> **How to complete this task**: Every line below must come back exactly as it stands, with the images omitted.
=== Information ===
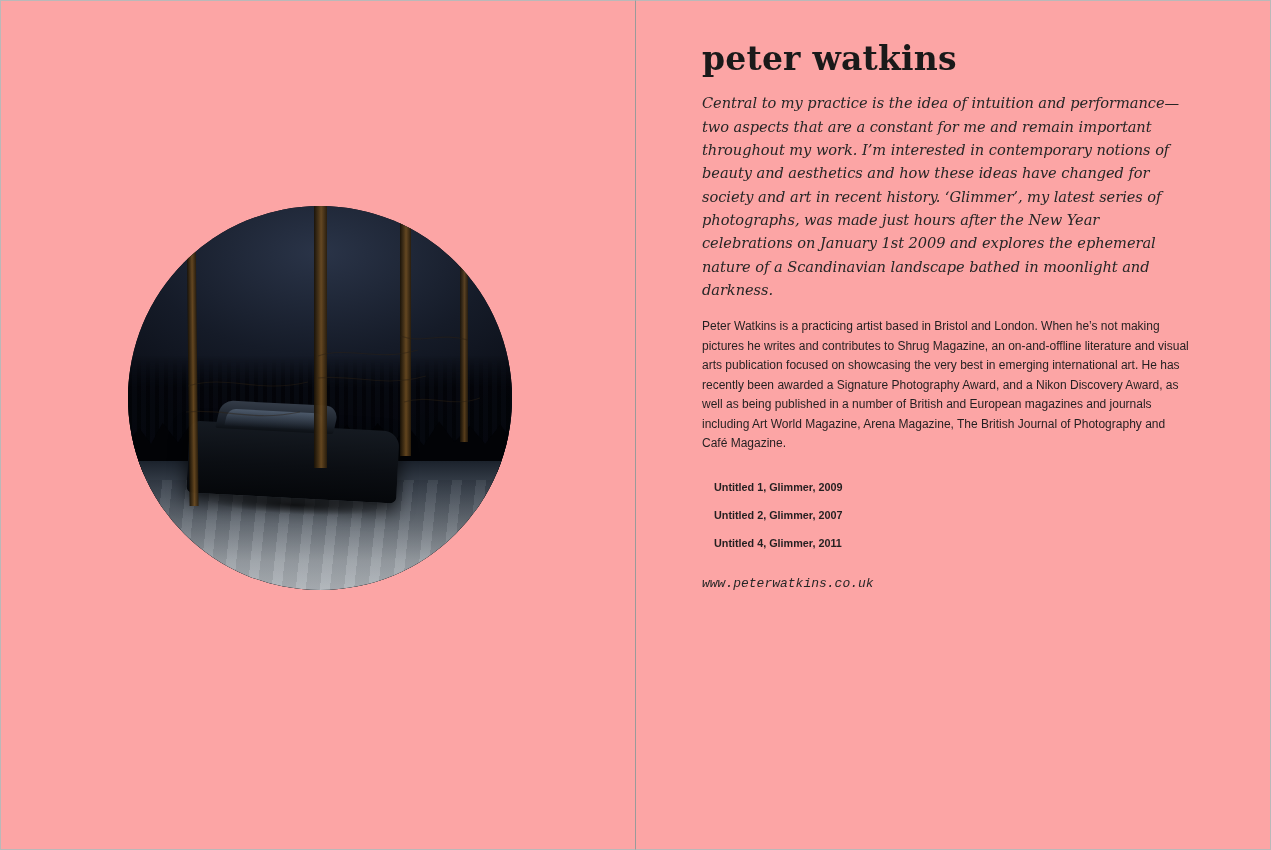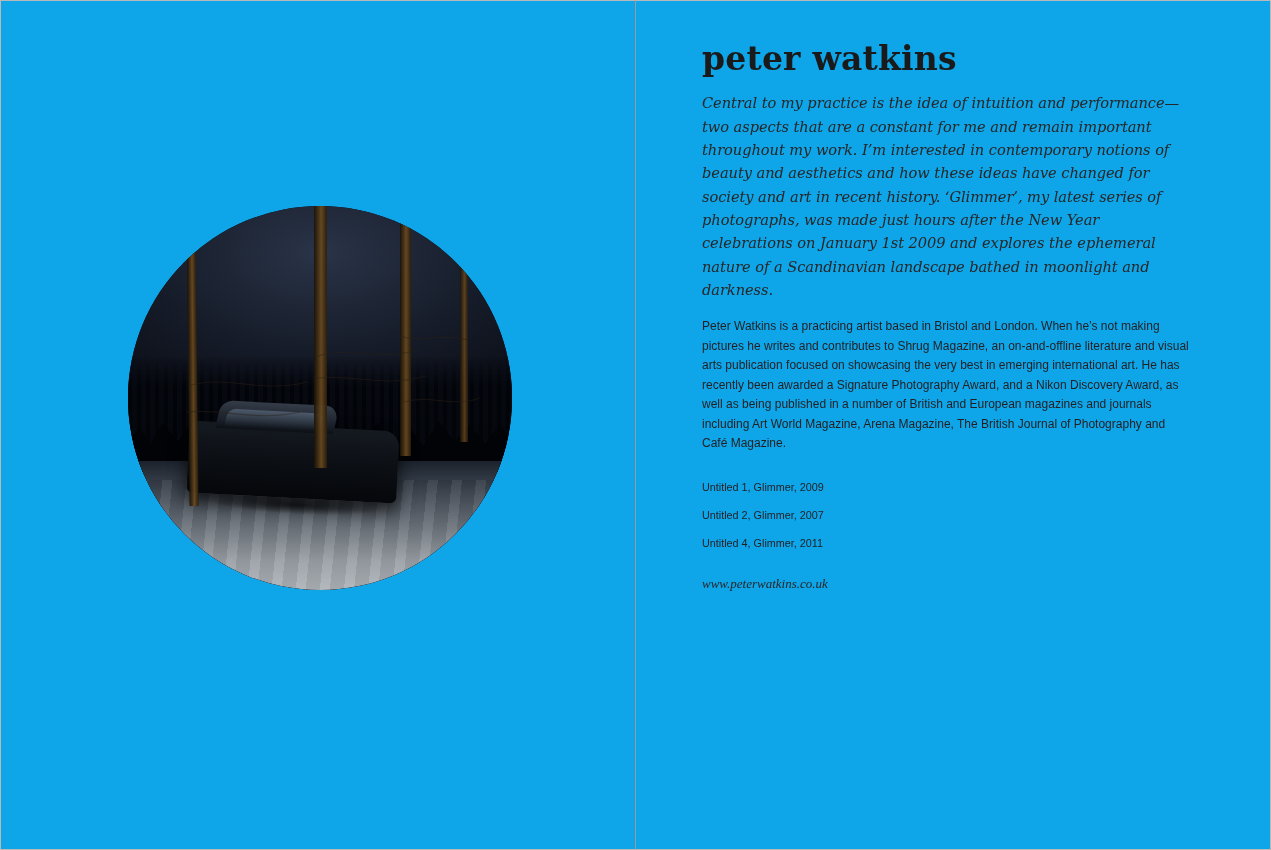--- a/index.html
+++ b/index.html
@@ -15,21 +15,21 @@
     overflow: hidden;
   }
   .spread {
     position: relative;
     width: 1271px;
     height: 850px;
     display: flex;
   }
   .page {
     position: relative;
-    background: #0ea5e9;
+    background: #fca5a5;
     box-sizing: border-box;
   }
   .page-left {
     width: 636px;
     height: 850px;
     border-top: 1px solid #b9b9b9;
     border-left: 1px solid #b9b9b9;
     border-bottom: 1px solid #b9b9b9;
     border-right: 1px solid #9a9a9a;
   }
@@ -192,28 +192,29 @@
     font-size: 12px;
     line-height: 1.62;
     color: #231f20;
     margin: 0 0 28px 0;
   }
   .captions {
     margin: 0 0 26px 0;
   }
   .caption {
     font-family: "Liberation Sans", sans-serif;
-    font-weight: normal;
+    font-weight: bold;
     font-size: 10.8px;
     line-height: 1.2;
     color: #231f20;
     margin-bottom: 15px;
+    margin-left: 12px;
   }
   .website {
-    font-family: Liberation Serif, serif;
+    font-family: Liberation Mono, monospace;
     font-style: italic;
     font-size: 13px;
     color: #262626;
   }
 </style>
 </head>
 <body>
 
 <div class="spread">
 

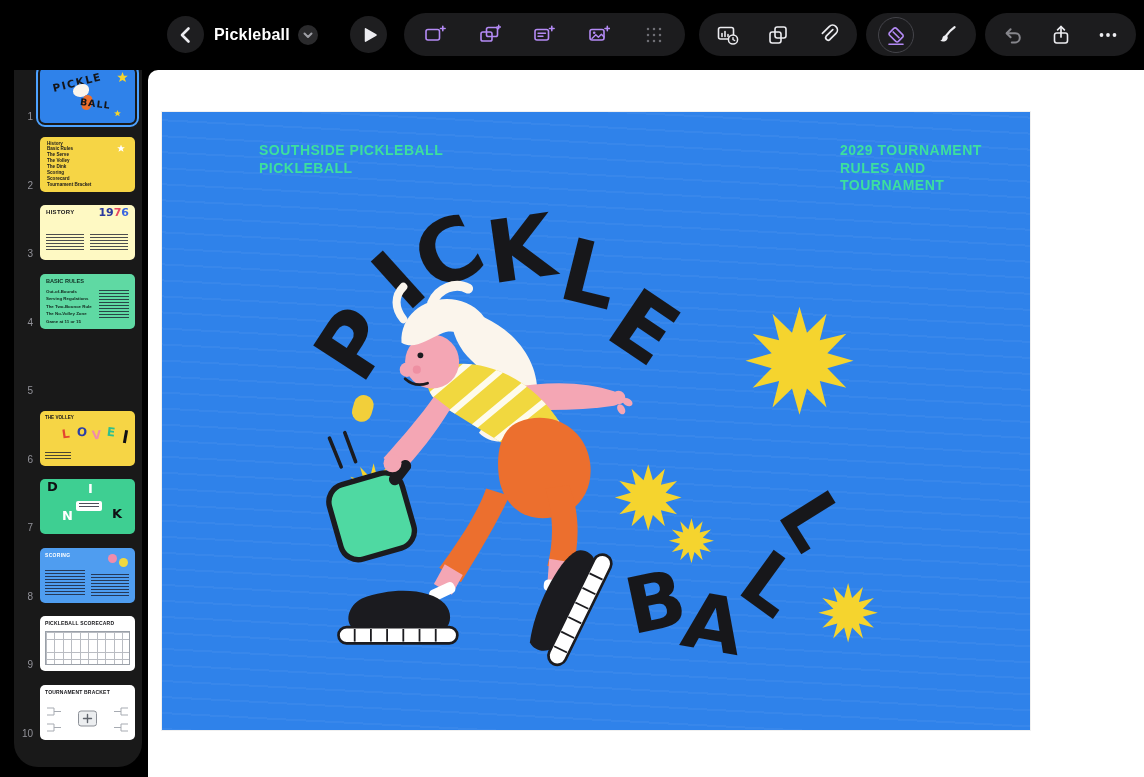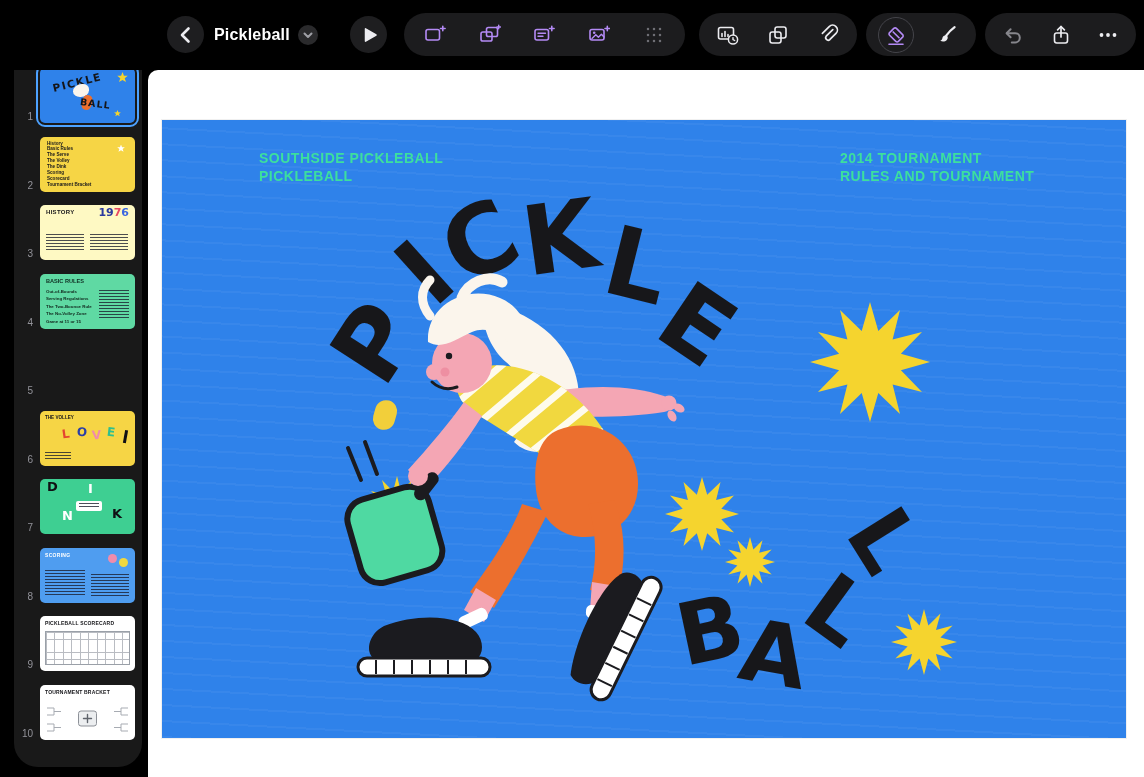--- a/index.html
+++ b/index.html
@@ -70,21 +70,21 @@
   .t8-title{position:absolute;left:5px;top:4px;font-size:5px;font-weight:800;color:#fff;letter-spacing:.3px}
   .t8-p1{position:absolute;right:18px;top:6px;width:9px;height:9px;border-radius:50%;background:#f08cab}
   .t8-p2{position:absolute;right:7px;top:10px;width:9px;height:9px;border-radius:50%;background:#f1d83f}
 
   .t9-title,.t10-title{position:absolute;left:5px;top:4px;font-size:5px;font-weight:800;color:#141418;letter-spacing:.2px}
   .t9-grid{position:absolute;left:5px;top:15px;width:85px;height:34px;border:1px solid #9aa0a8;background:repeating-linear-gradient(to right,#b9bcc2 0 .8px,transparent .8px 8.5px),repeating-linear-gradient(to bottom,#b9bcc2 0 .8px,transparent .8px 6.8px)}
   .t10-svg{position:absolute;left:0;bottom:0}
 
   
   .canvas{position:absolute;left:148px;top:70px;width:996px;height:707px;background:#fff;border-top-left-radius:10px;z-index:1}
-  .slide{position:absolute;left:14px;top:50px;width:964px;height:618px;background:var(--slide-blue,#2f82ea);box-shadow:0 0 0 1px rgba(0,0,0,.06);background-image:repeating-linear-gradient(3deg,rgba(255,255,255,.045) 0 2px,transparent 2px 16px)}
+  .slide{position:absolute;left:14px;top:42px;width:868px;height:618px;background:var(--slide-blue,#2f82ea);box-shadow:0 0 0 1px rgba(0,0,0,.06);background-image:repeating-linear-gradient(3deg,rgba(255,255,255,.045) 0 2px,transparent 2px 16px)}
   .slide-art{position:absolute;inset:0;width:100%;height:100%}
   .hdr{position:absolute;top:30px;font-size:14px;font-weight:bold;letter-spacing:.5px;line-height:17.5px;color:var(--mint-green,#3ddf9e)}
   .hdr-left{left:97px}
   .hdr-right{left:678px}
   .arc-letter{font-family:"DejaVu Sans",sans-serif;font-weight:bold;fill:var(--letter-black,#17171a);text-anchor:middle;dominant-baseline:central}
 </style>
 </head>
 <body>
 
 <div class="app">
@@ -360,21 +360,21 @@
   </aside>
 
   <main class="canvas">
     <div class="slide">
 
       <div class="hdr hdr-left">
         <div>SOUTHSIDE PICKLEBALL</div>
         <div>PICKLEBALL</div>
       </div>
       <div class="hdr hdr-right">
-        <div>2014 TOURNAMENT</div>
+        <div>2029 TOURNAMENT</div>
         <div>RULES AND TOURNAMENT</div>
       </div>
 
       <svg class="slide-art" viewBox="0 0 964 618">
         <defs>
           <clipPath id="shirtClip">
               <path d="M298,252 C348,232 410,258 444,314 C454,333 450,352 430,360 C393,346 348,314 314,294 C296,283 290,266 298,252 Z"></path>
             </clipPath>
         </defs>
===
> **Solution to this problem**:
--- a/index.html
+++ b/index.html
@@ -15,21 +15,21 @@
     overflow: hidden;
   }
   .spread {
     position: relative;
     width: 1271px;
     height: 850px;
     display: flex;
   }
   .page {
     position: relative;
-    background: #0ea5e9;
+    background: #fca5a5;
     box-sizing: border-box;
   }
   .page-left {
     width: 636px;
     height: 850px;
     border-top: 1px solid #b9b9b9;
     border-left: 1px solid #b9b9b9;
     border-bottom: 1px solid #b9b9b9;
     border-right: 1px solid #9a9a9a;
   }
@@ -192,28 +192,29 @@
     font-size: 12px;
     line-height: 1.62;
     color: #231f20;
     margin: 0 0 28px 0;
   }
   .captions {
     margin: 0 0 26px 0;
   }
   .caption {
     font-family: "Liberation Sans", sans-serif;
-    font-weight: normal;
+    font-weight: bold;
     font-size: 10.8px;
     line-height: 1.2;
     color: #231f20;
     margin-bottom: 15px;
+    margin-left: 12px;
   }
   .website {
-    font-family: Liberation Serif, serif;
+    font-family: Liberation Mono, monospace;
     font-style: italic;
     font-size: 13px;
     color: #262626;
   }
 </style>
 </head>
 <body>
 
 <div class="spread">
 

--- a/index.html
+++ b/index.html
@@ -70,21 +70,21 @@
   .t8-title{position:absolute;left:5px;top:4px;font-size:5px;font-weight:800;color:#fff;letter-spacing:.3px}
   .t8-p1{position:absolute;right:18px;top:6px;width:9px;height:9px;border-radius:50%;background:#f08cab}
   .t8-p2{position:absolute;right:7px;top:10px;width:9px;height:9px;border-radius:50%;background:#f1d83f}
 
   .t9-title,.t10-title{position:absolute;left:5px;top:4px;font-size:5px;font-weight:800;color:#141418;letter-spacing:.2px}
   .t9-grid{position:absolute;left:5px;top:15px;width:85px;height:34px;border:1px solid #9aa0a8;background:repeating-linear-gradient(to right,#b9bcc2 0 .8px,transparent .8px 8.5px),repeating-linear-gradient(to bottom,#b9bcc2 0 .8px,transparent .8px 6.8px)}
   .t10-svg{position:absolute;left:0;bottom:0}
 
   
   .canvas{position:absolute;left:148px;top:70px;width:996px;height:707px;background:#fff;border-top-left-radius:10px;z-index:1}
-  .slide{position:absolute;left:14px;top:50px;width:964px;height:618px;background:var(--slide-blue,#2f82ea);box-shadow:0 0 0 1px rgba(0,0,0,.06);background-image:repeating-linear-gradient(3deg,rgba(255,255,255,.045) 0 2px,transparent 2px 16px)}
+  .slide{position:absolute;left:14px;top:42px;width:868px;height:618px;background:var(--slide-blue,#2f82ea);box-shadow:0 0 0 1px rgba(0,0,0,.06);background-image:repeating-linear-gradient(3deg,rgba(255,255,255,.045) 0 2px,transparent 2px 16px)}
   .slide-art{position:absolute;inset:0;width:100%;height:100%}
   .hdr{position:absolute;top:30px;font-size:14px;font-weight:bold;letter-spacing:.5px;line-height:17.5px;color:var(--mint-green,#3ddf9e)}
   .hdr-left{left:97px}
   .hdr-right{left:678px}
   .arc-letter{font-family:"DejaVu Sans",sans-serif;font-weight:bold;fill:var(--letter-black,#17171a);text-anchor:middle;dominant-baseline:central}
 </style>
 </head>
 <body>
 
 <div class="app">
@@ -360,21 +360,21 @@
   </aside>
 
   <main class="canvas">
     <div class="slide">
 
       <div class="hdr hdr-left">
         <div>SOUTHSIDE PICKLEBALL</div>
         <div>PICKLEBALL</div>
       </div>
       <div class="hdr hdr-right">
-        <div>2014 TOURNAMENT</div>
+        <div>2029 TOURNAMENT</div>
         <div>RULES AND TOURNAMENT</div>
       </div>
 
       <svg class="slide-art" viewBox="0 0 964 618">
         <defs>
           <clipPath id="shirtClip">
               <path d="M298,252 C348,232 410,258 444,314 C454,333 450,352 430,360 C393,346 348,314 314,294 C296,283 290,266 298,252 Z"></path>
             </clipPath>
         </defs>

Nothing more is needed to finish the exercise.